Les dirigeants de l'UE en quête d'influence face à Washington et Pékin

Publié le à Château de Brdo (Slovénie) (AFP)

Quelle place pour l'Europe face aux deux superpuissances rivales que sont les Etats-Unis et la Chine ? Après l'Afghanistan et la crise des sous-marins, les dirigeants de l'UE se sont retrouvés mardi en Slovénie pour la première fois, avec la volonté de renforcer leur influence.

Les 27 chefs d'Etat et de gouvernement échangeaient encore tard dans la nuit autour d'un dîner au château de Brdo, non loin de la capitale Ljubljana, à la veille d'un sommet informel consacré à l'élargissement aux pays des Balkans occidentaux.

C'est "l'occasion, après les récents événements géopolitiques (...) de voir comment on peut veiller à ce que l'Union européenne exerce davantage d'influence sur le plan international", a résumé le président du Conseil européen Charles Michel à son arrivée en Slovénie, qui exerce la présidence semestrielle de l'UE.

- "Etre clairs" -

Le président français Emmanuel Macron, toujours ébranlé par la rupture d'un mégacontrat d'achat de sous-marins français par l'Australie qui a préféré nouer un partenariat stratégique avec les Etats-Unis et le Royaume-Uni, a appelé les Européens à "être clairs" avec eux-mêmes.

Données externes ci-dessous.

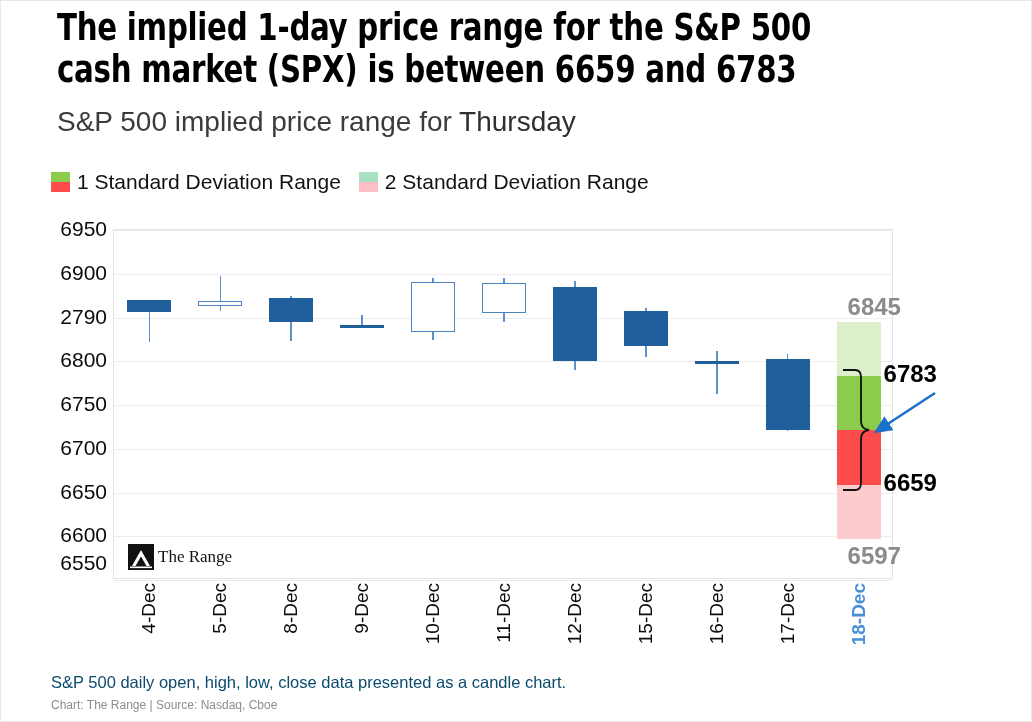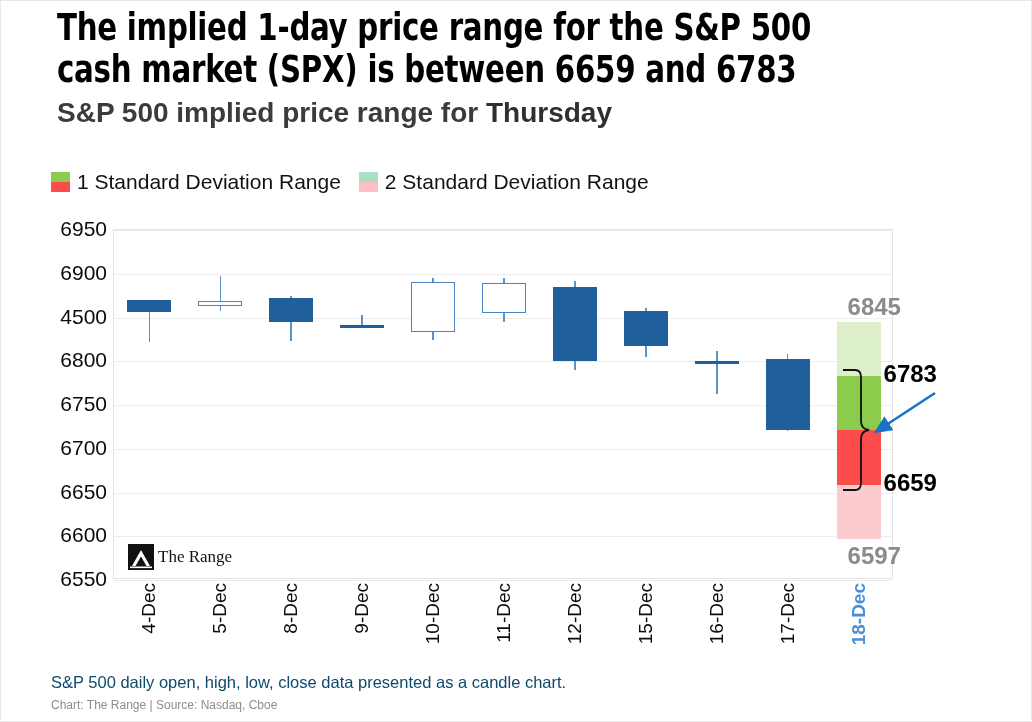--- a/index.html
+++ b/index.html
@@ -20,8 +20,8 @@
     transform:scaleX(0.88);transform-origin:left top;
   }
   .subtitle{
-    position:absolute;left:56px;top:96px;
-    font-size:28px;color:#3b3b3b;font-weight:bold;white-space:nowrap;
+    position:absolute;left:56px;top:105px;
+    font-size:28px;color:#3b3b3b;font-weight:normal;white-space:nowrap;
   }
   .subtitle .day{color:#2f2f2f;}
 

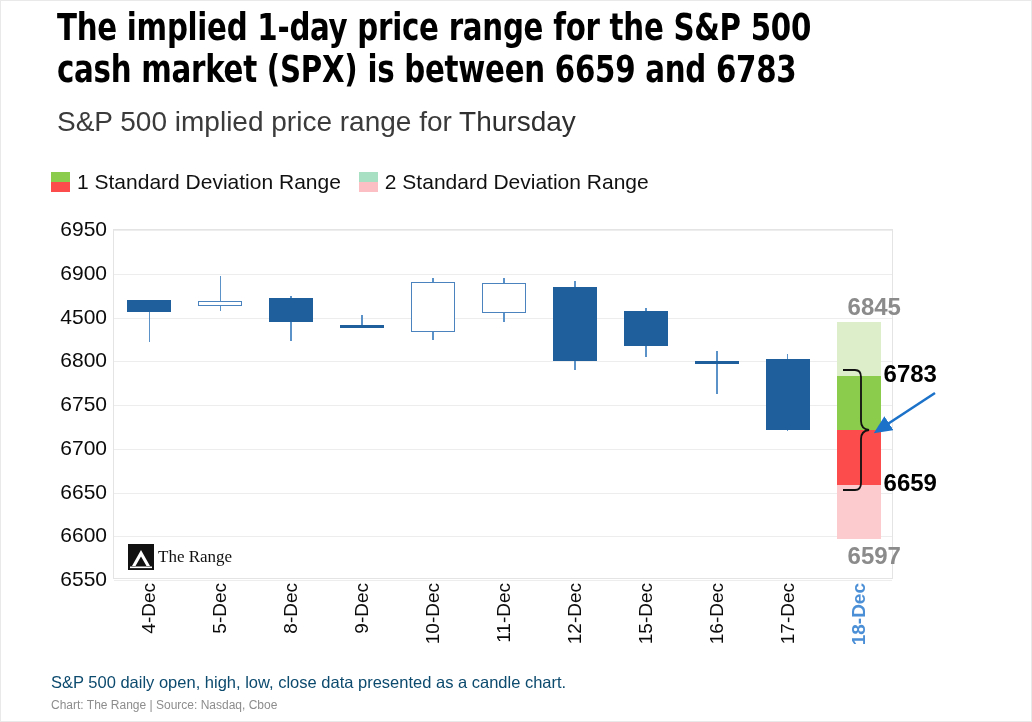--- a/index.html
+++ b/index.html
@@ -119,7 +119,7 @@
   <div class="ylabels" id="ylabels">
       <div class="ylabel" style="top: 18px;">6950</div>
       <div class="ylabel" style="top: 61.75px;">6900</div>
-      <div class="ylabel" style="top: 105.5px;">4500</div>
+      <div class="ylabel" style="top: 105.5px;">2790</div>
       <div class="ylabel" style="top: 149.25px;">6800</div>
       <div class="ylabel" style="top: 193px;">6750</div>
       <div class="ylabel" style="top: 236.75px;">6700</div>

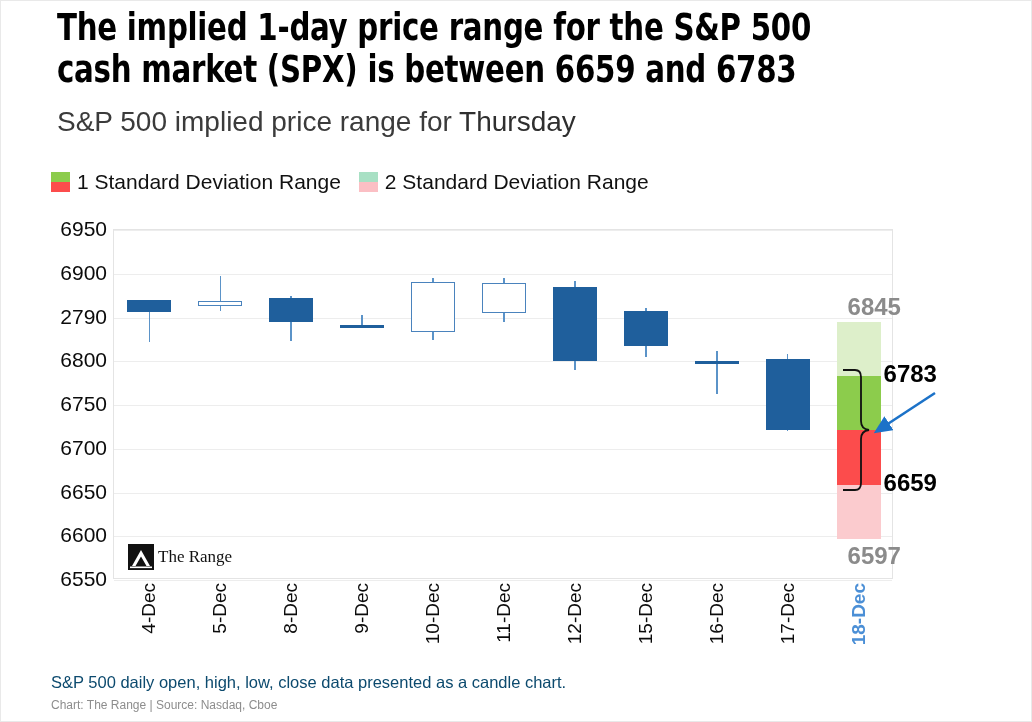--- a/index.html
+++ b/index.html
@@ -125,7 +125,7 @@
       <div class="ylabel" style="top: 236.75px;">6700</div>
       <div class="ylabel" style="top: 280.5px;">6650</div>
       <div class="ylabel" style="top: 324.25px;">6600</div>
-      <div class="ylabel" style="top: 368px; text-align: center;">6550</div>
+      <div class="ylabel" style="top: 352px; text-align: center;">6550</div>
     </div>
 
   <div class="plot" id="plot">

Clairs "sur ce que nous voulons pour nous, pour nos frontières, pour notre sécurité".

Au menu du dîner, une question centrale: comment "travailler de bonne foi avec les partenaires historiques" de l'UE tout en "accroissant indépendance et souveraineté", a-t-il souligné.

Avant de partir pour la Slovénie, M. Macron avait pu s'expliquer avec le secrétaire d'Etat américain Antony Blinken, de passage à Paris.

Au sein de l'Union européenne, les pays nordiques et baltes exhortent toutefois à la prudence, insistant sur la préservation de la relation transatlantique.

"L'UE ne peut pas se refermer sur elle-même", a commenté le Premier ministre suédois Stefan Löfven, cité par l'agence de presse nationale TT, souhaitant "développer la coopération à la fois avec la Chine et les Etats-Unis".

Joe Biden, soucieux de donner des gages après cet épisode, a qualifié l'UE de "partenaire fondamental" dans une conversation téléphonique lundi avec la présidente de la Commission européenne, Ursula von der Leyen, selon la Maison Blanche.

- Bouleversements géopolitiques -

L'affaire des sous-marins est intervenue quelques semaines après le retrait chaotique de l'armée américaine d'Afghanistan en août, qui a relancé la réflexion sur l'autonomie des Européens.

La création d'une force européenne de réaction rapide de 5.000 militaires est en discussion depuis plusieurs mois et le récent fiasco afghan a relancé le débat en soulignant les carences militaires du Vieux Continent, la France menant la charge.

"Les événements récents sont les symptômes de profonds changements géopolitiques. En réponse, nous devons développer notre capacité à agir", a commenté sur Twitter le chef de la diplomatie européenne Josep Borrell.

La chancelière Angela Merkel était également présente, pour l'un de ses derniers rendez-vous au sommet, à un moment où de difficiles tractations ont commencé en Allemagne pour former un nouveau gouvernement.

Son départ laissera le champ libre à d'autres dirigeants, comme M. Macron, l'Italien Mario Draghi et le Néerlandais Mark Rutte, désireux d'imprimer leur marque.

- L'énergie aussi au menu -

A l'égard de la Chine, un marché convoité par les puissantes industries allemandes, Mme Merkel a oeuvré à un rapprochement, mais l'accord sur les investissements conclu fin 2020 entre Bruxelles et Pékin a été suspendu sine die sur fond de tensions autour des droits humains.

Autre thème du dîner, selon la présidence française, "la hausse des prix de l'énergie", un sujet de préoccupation de plusieurs pays européens comme l'Espagne, la Grèce et la Pologne.

Face à cette flambée redoutée pour ses conséquences sociales, la Commission européenne devrait proposer la semaine prochaine des solutions de court terme, avec une discussion plus approfondie au sommet de l'UE des 21 et 22 octobre.

En marge de la réunion, les opposants à la vaccination contre le Covid-19 ont fait entendre leur voix : plusieurs milliers de personnes se sont rassemblées dans le centre de Ljubljana, la police usant de canons à eau et de gaz lacrymogène pour les disperser.